Ana Paula Frontini assume o CNB/SP em meio ao avanço de serviços digitais e novos desafios como herança de ativos online
Pela primeira vez em 75 anos, o Colégio Notarial do Brasil – Seção São Paulo terá uma mulher na presidência. A tabeliã Ana Paula Frontini foi eleita para comandar a entidade no biênio 2026/2028, em um momento de transformação da atividade notarial impulsionada pela digitalização de serviços e pela expansão do patrimônio digital.
Responsável por reunir cerca de 800 cartórios de notas no estado, o CNB/SP representa uma fatia significativa da atividade no país.
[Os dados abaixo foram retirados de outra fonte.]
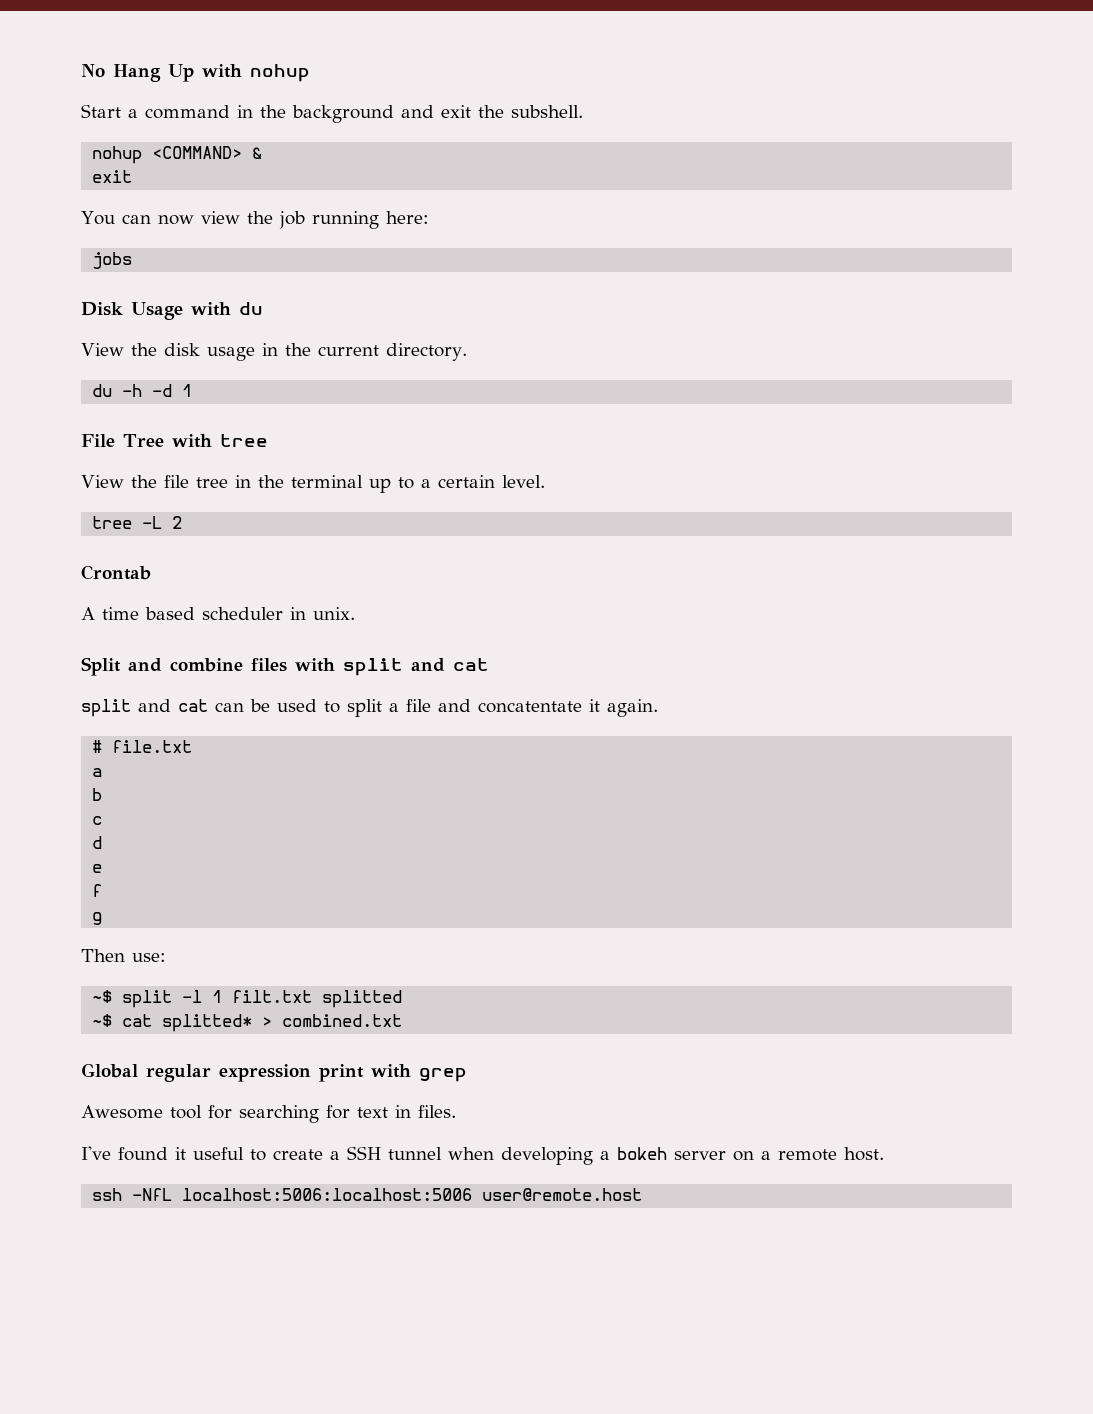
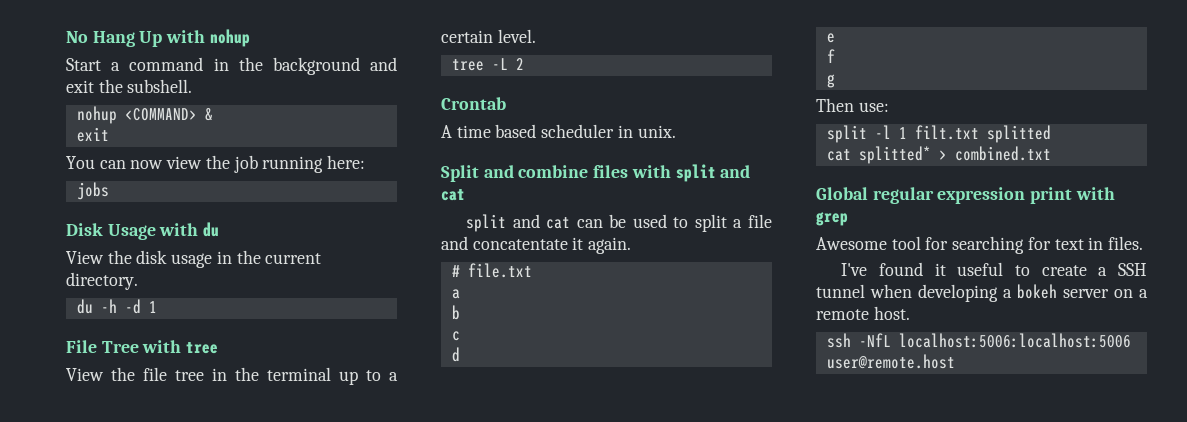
- ~$ split -l 1 filt.txt splitted
+ split -l 1 filt.txt splitted
- ~$ cat splitted* > combined.txt
+ cat splitted* > combined.txt

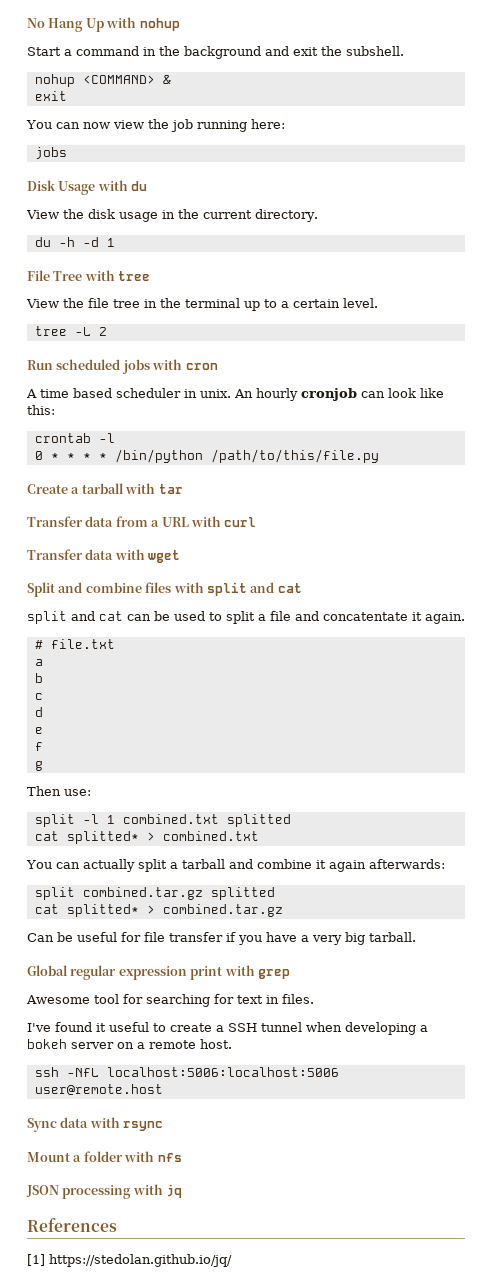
- Crontab
+ Run scheduled jobs with cron
+ An hourly cronjob can look like this:
+ crontab -l
+ 0 * * * * /bin/python /path/to/this/file.py
+ Create a tarball with tar
+ Transfer data from a URL with curl
+ Transfer data with wget
- split -l 1 filt.txt splitted
+ split -l 1 combined.txt splitted
+ You can actually split a tarball and combine it again afterwards:
+ split combined.tar.gz splitted
+ cat splitted* > combined.tar.gz
+ Can be useful for file transfer if you have a very big tarball.
+ Sync data with rsync
+ Mount a folder with nfs
+ JSON processing with jq
+ References
+ [1] https://stedolan.github.io/jq/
Em 2025, São Paulo concentrou 2,3 milhões de atos notariais — o equivalente a 23,9% do total nacional. No ambiente digital, a participação é ainda maior, chegando a 32% dos atos eletrônicos realizados no Brasil.
A nova gestão assume em um cenário de mudanças no perfil das demandas. A formalização de contratos e procurações online, por exemplo, já faz parte da rotina dos cartórios. Ao mesmo tempo, temas ainda pouco regulamentados, como a chamada herança digital — que envolve contas, arquivos e outros bens mantidos em plataformas eletrônicas — começam a ganhar espaço.
Tabeliã desde 2005, Frontini liderará uma diretoria com predominância feminina, formada por 15 notárias de diferentes regiões do estado. Segundo ela, o avanço tecnológico exige adaptação das estruturas tradicionais do setor. “Parte relevante da vida das pessoas está no ambiente digital — e isso inclui patrimônio e relações jurídicas. O notariado precisa acompanhar essa transformação, garantindo segurança também nesse novo contexto”, afirmou.
A eleição ocorre em meio ao aumento da presença de mulheres em posições de liderança e ao crescimento da busca por soluções extrajudiciais, consideradas mais rápidas e menos burocráticas do que a via judicial em diversos casos.
Fundado em 1951, o CNB/SP é a entidade mais antiga de representação da atividade notarial no país e atua na integração entre notários, poder público e sociedade, além de promover o aperfeiçoamento dos serviços prestados pelos cartórios.